Répondre à un appel ?

4Cette aventure débute par un appel. Des membres de la direction diocésaine ont entendu un chercheur lors d’une conférence [1]. Visiblement, celle-ci ne les a pas laissés indifférents. Ils veulent en savoir plus, d’autant qu’ils sont en quête d’un intervenant pour leur séminaire résidentiel programmé tous les deux ans et qui doit se dérouler quelques mois plus tard. Présidé par le directeur diocésain, il s’adresse à tous les chefs d’établissement du diocèse. C’est dire qu’il s’agit là d’un temps institutionnel important auquel est habituellement convié le directeur de l’Union Départementale des Organismes de Gestion de l’Enseignement Catholique (udogec) qui occupe le statut d’employeur des personnels de ces établissements scolaires qui ne sont pas contractuels de l’État [2]. Étrangement, cette année-là, ce cadre dirigeant ne sera pas associé à cette rencontre. Cet oubli révèle des enjeux ; pour le moins, cette omission laisse entendre qu’il est indispensable que ce séminaire se déroule à huis clos, dans une communauté religieuse isolée, à l’abri d’oreilles indiscrètes, éloignée du brouhaha du quotidien. Et de fait, en octobre 2016, deux conférences seront prononcées : l’une intitulée « Santé des acteurs, santé des organisations », l’autre formulée sous un mode plus interrogatif, « A-t-on le droit d’être fragile ? ».

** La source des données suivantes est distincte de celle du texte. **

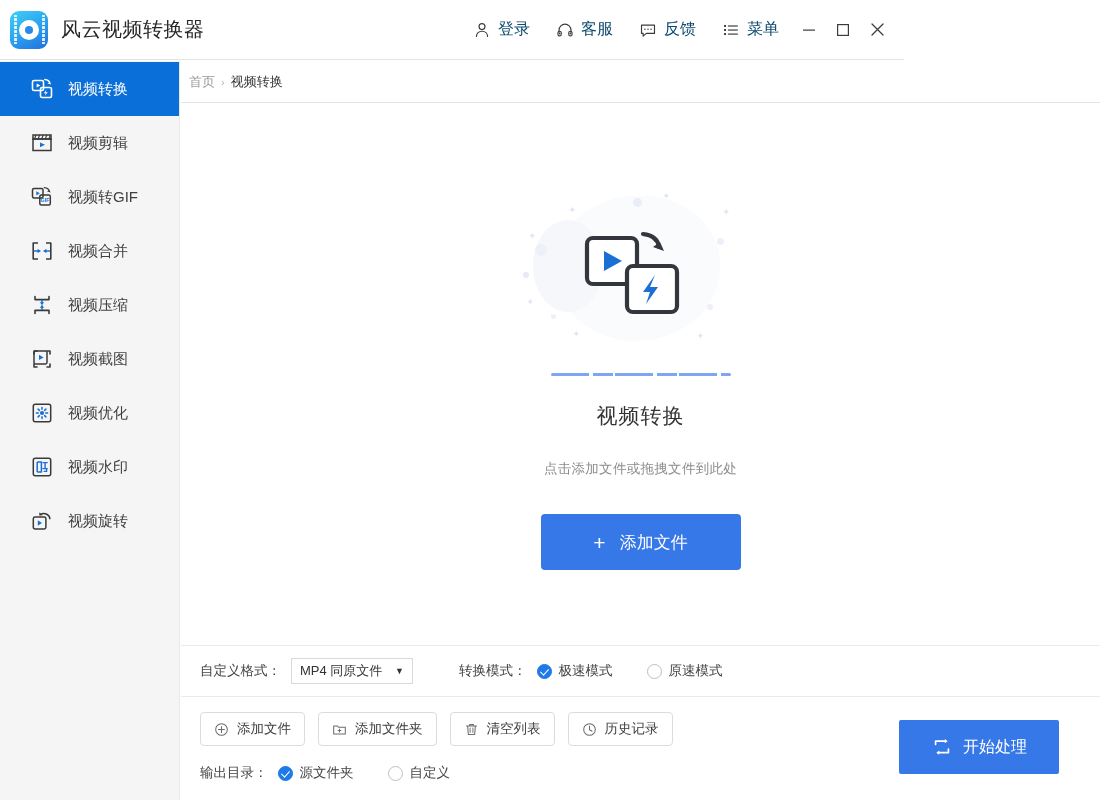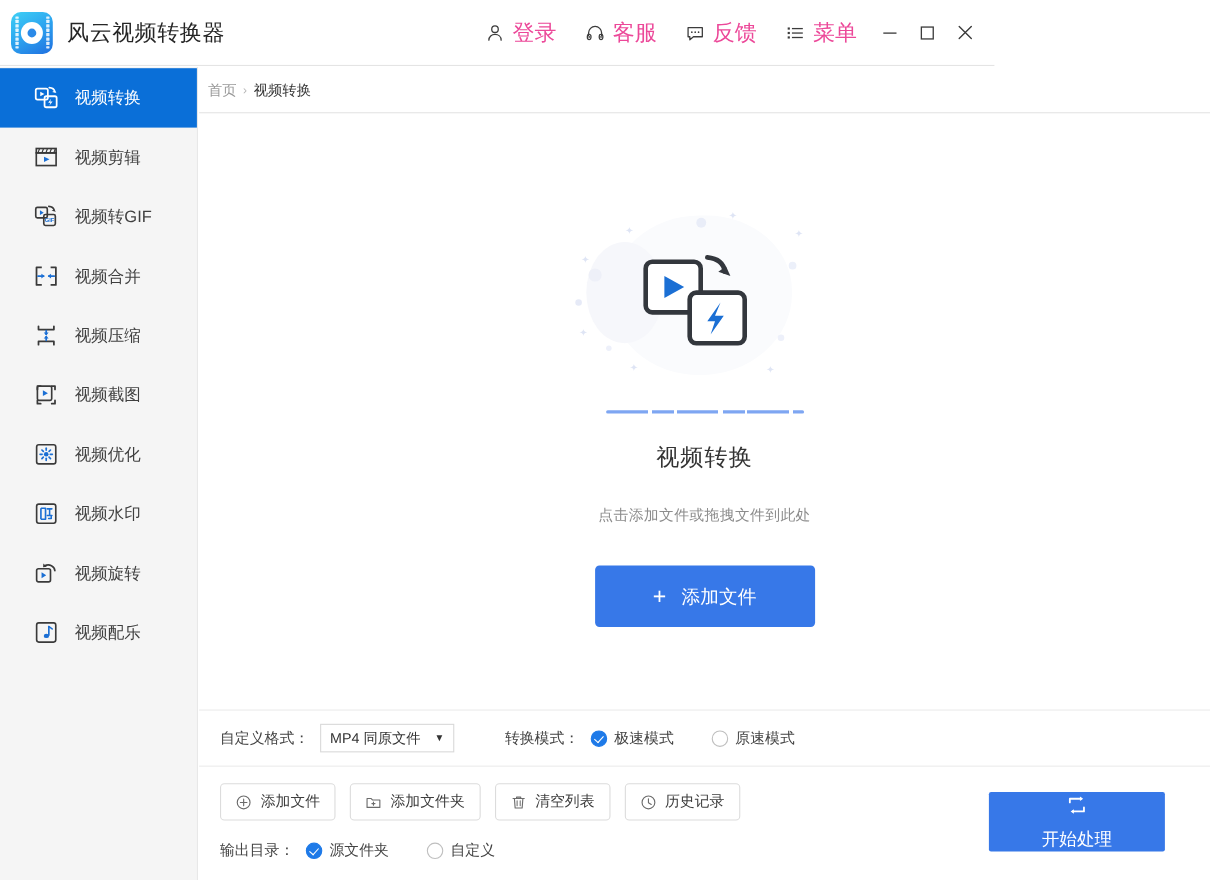--- a/index.html
+++ b/index.html
@@ -46,7 +46,7 @@
   .tb-right { margin-left: auto; display: flex; align-items: center; height: 60px; }
   .tb-item {
     display: flex; align-items: center; gap: 7px; height: 60px;
-    padding: 0 13px; color: #ec4899; font-size: 20px; cursor: default; text-align: right;
+    padding: 0 13px; color: #0c4a6e; font-size: 16px; cursor: default; text-align: right;
   }
   .tb-icon { width: 18px; height: 18px; display: block; flex: none; }
   .win-btn {

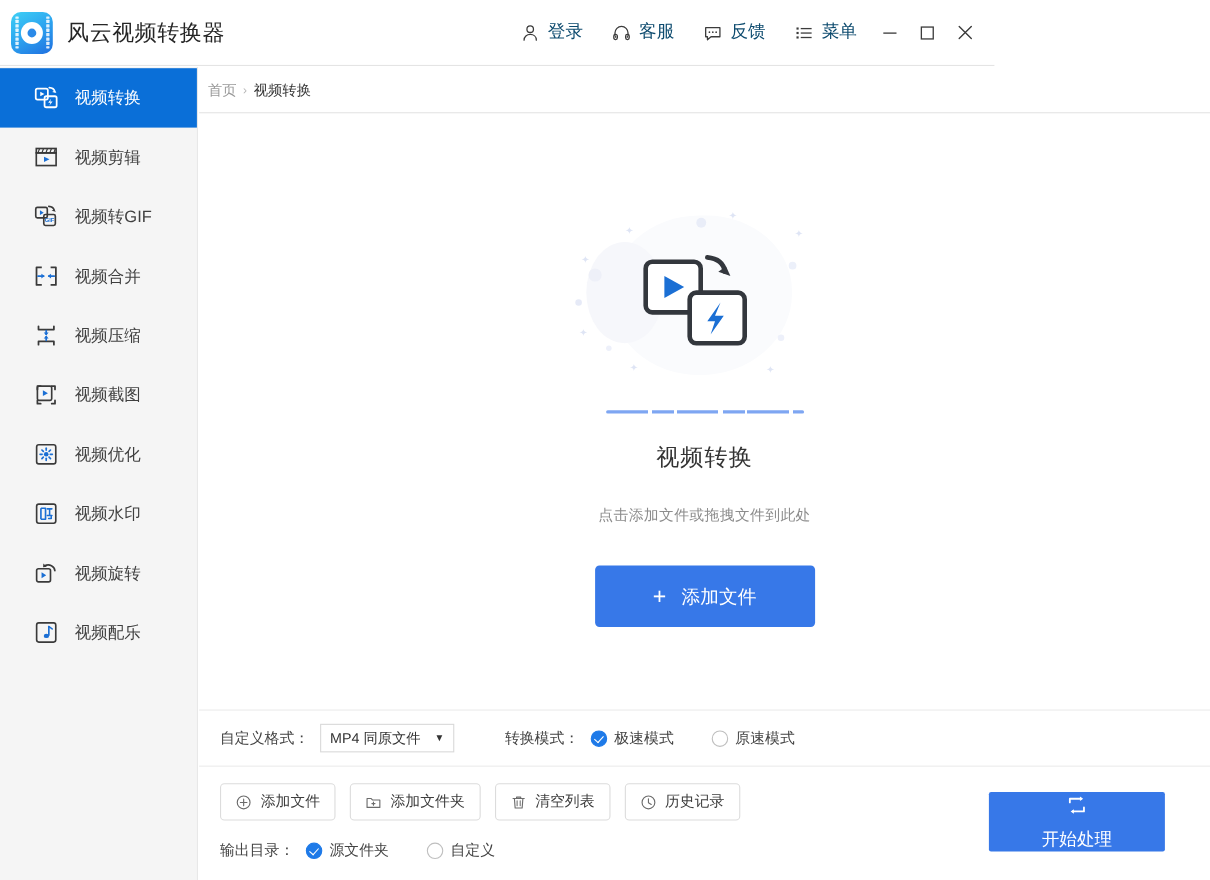--- a/index.html
+++ b/index.html
@@ -360,15 +360,6 @@
       <span>视频旋转</span>
     </div>
 
-    <div class="nav-item">
-      <svg class="ni-icon" viewBox="0 0 24 24">
-        <rect x="3.3" y="3.3" width="17.4" height="17.4" rx="2" fill="none" stroke="#3a3a3a" stroke-width="1.5"></rect>
-        <path d="M14.4 6.6 V14.4" stroke="#1b6fd4" stroke-width="1.5" stroke-linecap="round"></path>
-        <path d="M14.4 6.6 C15.6 7.9 16.9 7.8 17.4 8.8" fill="none" stroke="#1b6fd4" stroke-width="1.5" stroke-linecap="round"></path>
-        <ellipse cx="12.2" cy="15.1" rx="2.4" ry="2" fill="#1b6fd4"></ellipse>
-      </svg>
-      <span>视频配乐</span>
-    </div>
   </div>
 
   <div class="crumbbar">

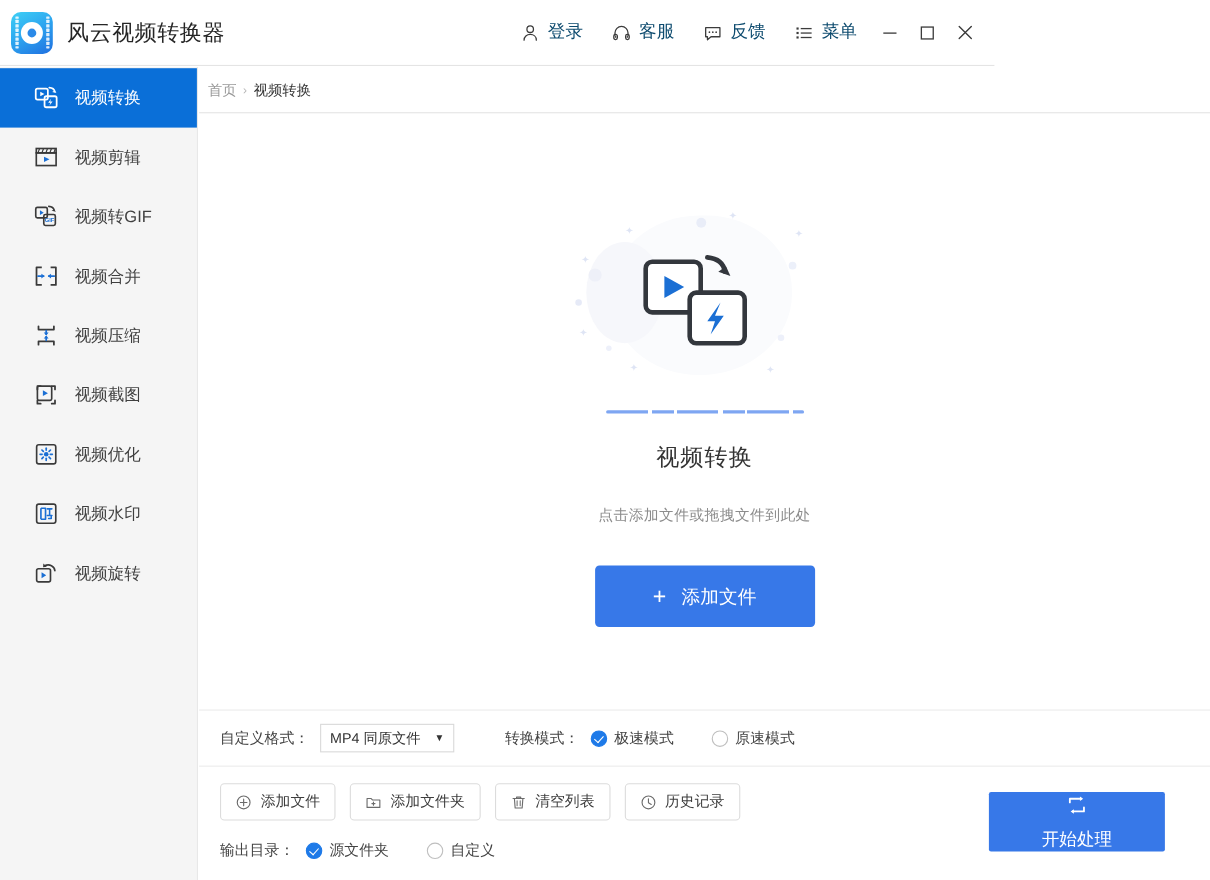--- a/index.html
+++ b/index.html
@@ -157,7 +157,7 @@
     position: absolute; right: 41px; top: 22px; width: 160px; height: 54px;
     background: #3778e8; border: none; color: #fff; font-size: 16px;
     display: flex; align-items: center; justify-content: center; gap: 10px;
-    cursor: default; font-family: inherit; border-radius: 2px; flex-direction: column;
+    cursor: default; font-family: inherit; border-radius: 2px;
   }
 </style>
 </head>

5Mais pour en arriver là, bien des rencontres se sont succédé au cours desquelles le coordinateur de cette recherche n’a cessé de questionner, d’interpeller celles et ceux qui l’avaient sollicité, en l’occurrence les membres de la direction diocésaine chargés d’accompagner les chefs d’établissement du second degré. Le premier rendez-vous qui ne devait durer qu’une heure allait se prolonger pendant plus de trois heures ; d’autres échanges aussi longs allaient suivre, qui avaient pour ambition de stabiliser ce projet. Mais rien ne pouvait laisser prévoir ce qui allait advenir. La direction diocésaine sollicitait une prestation, celle d’un conférencier autour d’une thématique consacrée à la santé au travail. Bien vite, l’intervenant pressenti percevait que ce thème n’était pas anodin. Était-il nécessaire de répondre à cet appel ? Était-il pertinent de remplir un cahier des charges fondé sur une telle commande ? En répondant par l’affirmative, le chercheur sollicité pouvait donner l’impression d’investir une position si souvent privilégiée, celle de l’expert. Dès lors et à son corps défendant, il prenait un risque, celui de devenir un « sujet supposé savoir » ou « supposé pouvoir ». Il s’agit là d’une illusion, pire encore, d’un fantasme, d’une prétention mais surtout d’un piège qu’il est essentiel de déjouer. C’est tout du moins ce qu’il est nécessaire de faire comprendre à demi-mot aux interlocuteurs de terrain en rappelant la célèbre expérience de Kurt Lewin consacrée au changement des habitudes alimentaires (Lewin, 1947). Informer des personnes isolées les unes des autres ne provoque aucune transformation et c’est le risque encouru dans cette configuration. Au mieux, les chefs d’établissement écouteront sagement ce qui est raconté sans retenir un quelconque enseignement de ce qui est dit ; au pire, ils pianoteront sur leur ordinateur portable ou leur smartphone, illustrant combien il est possible d’être objectivement présent tout en demeurant subjectivement absent.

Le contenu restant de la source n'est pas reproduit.